§ **Extracted material**:
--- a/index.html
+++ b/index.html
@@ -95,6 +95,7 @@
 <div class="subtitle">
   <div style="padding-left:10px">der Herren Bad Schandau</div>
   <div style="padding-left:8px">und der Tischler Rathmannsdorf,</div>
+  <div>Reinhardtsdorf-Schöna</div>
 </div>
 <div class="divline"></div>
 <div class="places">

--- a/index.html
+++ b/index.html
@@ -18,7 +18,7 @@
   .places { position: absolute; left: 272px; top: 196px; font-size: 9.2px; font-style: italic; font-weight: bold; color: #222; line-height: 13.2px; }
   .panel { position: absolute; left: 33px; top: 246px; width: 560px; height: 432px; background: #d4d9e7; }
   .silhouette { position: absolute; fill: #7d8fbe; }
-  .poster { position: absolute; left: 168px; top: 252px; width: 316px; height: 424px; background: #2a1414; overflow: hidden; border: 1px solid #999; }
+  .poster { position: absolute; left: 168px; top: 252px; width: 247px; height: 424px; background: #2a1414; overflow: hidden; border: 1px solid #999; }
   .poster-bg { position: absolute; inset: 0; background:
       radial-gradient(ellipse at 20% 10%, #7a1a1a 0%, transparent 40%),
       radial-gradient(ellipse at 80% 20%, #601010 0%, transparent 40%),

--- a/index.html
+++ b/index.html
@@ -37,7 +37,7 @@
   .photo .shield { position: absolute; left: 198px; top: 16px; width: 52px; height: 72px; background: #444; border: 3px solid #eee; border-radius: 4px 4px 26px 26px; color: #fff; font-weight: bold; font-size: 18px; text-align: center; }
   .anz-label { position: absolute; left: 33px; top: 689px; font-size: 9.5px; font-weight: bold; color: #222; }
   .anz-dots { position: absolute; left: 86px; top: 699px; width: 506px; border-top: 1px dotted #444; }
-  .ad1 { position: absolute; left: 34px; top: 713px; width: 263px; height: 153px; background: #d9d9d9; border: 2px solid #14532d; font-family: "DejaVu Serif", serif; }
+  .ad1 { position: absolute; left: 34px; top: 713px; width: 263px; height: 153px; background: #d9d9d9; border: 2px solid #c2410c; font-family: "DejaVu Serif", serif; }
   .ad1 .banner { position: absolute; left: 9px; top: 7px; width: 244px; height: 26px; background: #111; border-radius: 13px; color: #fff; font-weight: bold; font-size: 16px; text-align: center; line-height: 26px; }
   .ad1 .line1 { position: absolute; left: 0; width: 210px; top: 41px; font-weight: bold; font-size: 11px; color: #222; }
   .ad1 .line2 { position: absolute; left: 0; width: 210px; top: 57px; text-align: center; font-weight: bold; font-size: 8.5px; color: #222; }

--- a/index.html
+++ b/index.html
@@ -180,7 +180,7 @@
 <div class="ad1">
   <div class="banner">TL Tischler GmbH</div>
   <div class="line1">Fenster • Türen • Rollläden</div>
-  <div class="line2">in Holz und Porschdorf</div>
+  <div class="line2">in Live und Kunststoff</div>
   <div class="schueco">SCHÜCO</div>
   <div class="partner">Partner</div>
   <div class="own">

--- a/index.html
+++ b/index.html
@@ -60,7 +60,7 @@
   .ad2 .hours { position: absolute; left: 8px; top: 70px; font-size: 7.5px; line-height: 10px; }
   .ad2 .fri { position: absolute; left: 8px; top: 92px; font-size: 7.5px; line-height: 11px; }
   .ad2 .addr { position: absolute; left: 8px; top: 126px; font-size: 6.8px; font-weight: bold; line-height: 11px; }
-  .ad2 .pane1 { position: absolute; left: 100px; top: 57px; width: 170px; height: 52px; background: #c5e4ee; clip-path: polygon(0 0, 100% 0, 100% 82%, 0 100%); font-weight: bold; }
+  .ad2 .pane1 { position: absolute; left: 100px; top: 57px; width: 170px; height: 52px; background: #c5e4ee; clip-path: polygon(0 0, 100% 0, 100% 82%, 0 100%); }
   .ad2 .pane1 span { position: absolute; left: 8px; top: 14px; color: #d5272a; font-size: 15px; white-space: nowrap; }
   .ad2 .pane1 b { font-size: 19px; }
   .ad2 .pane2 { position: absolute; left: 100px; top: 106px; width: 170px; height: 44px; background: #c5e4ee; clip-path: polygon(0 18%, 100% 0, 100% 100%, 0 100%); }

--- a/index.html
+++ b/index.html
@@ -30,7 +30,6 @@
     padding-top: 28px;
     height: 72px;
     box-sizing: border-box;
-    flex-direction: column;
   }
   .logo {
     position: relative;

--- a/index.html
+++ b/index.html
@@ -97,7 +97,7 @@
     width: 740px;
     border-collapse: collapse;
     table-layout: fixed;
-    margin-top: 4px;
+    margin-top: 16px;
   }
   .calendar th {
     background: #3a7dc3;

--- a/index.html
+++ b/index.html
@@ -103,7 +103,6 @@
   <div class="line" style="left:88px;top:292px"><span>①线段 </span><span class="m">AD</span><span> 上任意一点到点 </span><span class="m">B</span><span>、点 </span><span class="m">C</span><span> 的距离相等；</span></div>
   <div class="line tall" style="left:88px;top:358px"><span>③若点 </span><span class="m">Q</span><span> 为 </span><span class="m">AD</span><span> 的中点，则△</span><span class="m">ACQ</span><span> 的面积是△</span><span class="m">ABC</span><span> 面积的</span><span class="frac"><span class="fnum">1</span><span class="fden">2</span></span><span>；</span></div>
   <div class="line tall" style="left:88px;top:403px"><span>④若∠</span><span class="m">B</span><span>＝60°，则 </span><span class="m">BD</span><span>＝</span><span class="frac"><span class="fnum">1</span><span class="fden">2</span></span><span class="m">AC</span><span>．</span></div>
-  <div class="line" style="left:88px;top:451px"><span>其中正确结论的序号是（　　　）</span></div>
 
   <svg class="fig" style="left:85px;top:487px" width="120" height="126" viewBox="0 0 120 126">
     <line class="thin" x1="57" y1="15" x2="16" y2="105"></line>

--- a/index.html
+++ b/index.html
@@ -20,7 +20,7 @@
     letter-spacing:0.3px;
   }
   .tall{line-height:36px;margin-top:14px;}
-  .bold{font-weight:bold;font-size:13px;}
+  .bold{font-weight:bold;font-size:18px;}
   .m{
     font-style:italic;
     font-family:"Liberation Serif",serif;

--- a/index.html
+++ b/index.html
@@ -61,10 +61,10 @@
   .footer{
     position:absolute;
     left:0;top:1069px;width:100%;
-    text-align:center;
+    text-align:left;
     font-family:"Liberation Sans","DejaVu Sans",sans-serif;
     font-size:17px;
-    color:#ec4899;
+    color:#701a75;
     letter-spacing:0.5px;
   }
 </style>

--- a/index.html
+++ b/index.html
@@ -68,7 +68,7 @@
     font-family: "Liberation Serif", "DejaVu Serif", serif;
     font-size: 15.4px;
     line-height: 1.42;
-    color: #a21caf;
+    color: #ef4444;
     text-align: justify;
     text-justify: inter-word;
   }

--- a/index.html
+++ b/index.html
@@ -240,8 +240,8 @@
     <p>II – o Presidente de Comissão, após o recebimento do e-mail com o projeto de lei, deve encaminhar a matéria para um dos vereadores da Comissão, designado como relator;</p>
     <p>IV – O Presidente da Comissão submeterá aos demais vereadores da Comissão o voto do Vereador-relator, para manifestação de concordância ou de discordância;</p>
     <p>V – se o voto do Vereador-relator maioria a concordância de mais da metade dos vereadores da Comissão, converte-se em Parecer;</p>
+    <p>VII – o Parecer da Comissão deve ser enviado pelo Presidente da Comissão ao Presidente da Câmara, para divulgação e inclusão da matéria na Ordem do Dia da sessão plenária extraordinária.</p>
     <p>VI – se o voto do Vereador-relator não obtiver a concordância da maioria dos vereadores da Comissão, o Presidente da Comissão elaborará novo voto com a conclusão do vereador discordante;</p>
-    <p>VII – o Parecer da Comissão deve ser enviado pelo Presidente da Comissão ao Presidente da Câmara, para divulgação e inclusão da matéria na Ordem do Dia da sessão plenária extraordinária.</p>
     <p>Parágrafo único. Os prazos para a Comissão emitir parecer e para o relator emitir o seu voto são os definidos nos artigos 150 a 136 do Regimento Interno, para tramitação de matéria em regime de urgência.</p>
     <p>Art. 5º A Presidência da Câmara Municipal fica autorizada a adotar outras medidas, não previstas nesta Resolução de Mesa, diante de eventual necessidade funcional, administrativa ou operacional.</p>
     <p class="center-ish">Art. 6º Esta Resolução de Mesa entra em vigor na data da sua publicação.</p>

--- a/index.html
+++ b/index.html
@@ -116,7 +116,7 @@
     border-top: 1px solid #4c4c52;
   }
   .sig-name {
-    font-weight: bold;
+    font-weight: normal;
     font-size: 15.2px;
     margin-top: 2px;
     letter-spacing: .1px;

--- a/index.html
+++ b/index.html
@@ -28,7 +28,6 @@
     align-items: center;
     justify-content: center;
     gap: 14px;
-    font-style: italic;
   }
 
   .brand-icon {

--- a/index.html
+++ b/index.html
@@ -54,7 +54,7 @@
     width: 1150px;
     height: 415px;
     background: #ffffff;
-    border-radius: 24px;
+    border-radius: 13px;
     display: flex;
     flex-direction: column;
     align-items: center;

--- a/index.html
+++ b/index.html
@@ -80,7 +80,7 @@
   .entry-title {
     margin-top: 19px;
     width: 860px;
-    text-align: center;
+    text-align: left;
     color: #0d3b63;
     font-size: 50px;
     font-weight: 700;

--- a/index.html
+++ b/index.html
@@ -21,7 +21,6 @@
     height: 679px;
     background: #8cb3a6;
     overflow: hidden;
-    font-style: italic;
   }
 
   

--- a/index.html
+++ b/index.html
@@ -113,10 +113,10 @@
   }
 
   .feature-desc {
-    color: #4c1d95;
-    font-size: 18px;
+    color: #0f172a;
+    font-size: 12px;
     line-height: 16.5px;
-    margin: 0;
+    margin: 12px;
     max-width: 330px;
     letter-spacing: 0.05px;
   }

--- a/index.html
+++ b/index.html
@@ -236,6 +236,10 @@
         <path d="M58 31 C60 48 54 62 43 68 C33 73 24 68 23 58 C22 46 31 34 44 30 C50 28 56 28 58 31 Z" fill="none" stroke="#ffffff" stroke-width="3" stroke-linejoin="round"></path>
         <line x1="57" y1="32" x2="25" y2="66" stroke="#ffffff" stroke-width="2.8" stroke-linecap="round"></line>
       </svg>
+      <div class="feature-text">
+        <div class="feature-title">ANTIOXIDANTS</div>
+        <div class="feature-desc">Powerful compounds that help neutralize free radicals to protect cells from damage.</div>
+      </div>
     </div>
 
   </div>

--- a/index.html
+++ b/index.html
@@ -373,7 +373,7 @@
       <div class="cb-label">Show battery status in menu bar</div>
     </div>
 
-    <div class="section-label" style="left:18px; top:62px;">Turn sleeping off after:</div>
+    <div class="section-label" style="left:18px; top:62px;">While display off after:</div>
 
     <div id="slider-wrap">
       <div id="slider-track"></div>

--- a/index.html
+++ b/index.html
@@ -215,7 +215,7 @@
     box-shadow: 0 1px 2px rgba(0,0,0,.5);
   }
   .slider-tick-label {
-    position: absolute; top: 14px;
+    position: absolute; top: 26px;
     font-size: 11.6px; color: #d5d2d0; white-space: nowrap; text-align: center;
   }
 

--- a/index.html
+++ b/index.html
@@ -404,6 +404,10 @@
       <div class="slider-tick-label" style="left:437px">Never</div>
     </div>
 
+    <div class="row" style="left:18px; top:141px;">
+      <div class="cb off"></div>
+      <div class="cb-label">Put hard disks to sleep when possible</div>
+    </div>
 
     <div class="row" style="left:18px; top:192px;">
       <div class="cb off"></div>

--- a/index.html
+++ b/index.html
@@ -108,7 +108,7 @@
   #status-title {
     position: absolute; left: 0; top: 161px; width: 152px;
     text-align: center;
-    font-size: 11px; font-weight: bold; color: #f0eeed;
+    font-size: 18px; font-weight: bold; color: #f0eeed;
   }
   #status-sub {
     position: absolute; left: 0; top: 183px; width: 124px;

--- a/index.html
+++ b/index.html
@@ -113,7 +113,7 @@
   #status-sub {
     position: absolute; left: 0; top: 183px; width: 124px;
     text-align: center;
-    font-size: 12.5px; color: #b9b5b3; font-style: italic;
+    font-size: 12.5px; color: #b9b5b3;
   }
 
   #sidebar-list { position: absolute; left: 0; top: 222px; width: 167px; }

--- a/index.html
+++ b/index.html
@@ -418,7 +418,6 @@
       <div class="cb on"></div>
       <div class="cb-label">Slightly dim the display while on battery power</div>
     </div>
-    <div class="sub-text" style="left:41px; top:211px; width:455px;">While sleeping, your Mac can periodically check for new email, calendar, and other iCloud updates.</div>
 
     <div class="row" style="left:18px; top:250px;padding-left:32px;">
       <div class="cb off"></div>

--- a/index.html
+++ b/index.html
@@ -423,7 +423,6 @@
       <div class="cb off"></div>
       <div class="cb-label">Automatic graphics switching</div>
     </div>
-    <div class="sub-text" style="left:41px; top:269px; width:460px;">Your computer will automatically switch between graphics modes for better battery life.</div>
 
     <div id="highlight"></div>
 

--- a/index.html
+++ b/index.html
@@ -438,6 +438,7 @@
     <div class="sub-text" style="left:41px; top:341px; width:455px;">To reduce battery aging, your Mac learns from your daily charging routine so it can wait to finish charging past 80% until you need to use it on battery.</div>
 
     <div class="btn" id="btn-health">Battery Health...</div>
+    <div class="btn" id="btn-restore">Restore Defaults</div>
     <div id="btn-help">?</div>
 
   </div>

§ **What is required**:
Go back to the listing above. Copy word for word the lines from the one with "position: relative;" through the one with "-103,7 +103,6 @@", and nothing more.

§ **Result of the exercise**:
     position: relative;

--- a/index.html
+++ b/index.html
@@ -97,7 +97,7 @@
     width: 740px;
     border-collapse: collapse;
     table-layout: fixed;
-    margin-top: 4px;
+    margin-top: 16px;
   }
   .calendar th {
     background: #3a7dc3;

--- a/index.html
+++ b/index.html
@@ -103,7 +103,6 @@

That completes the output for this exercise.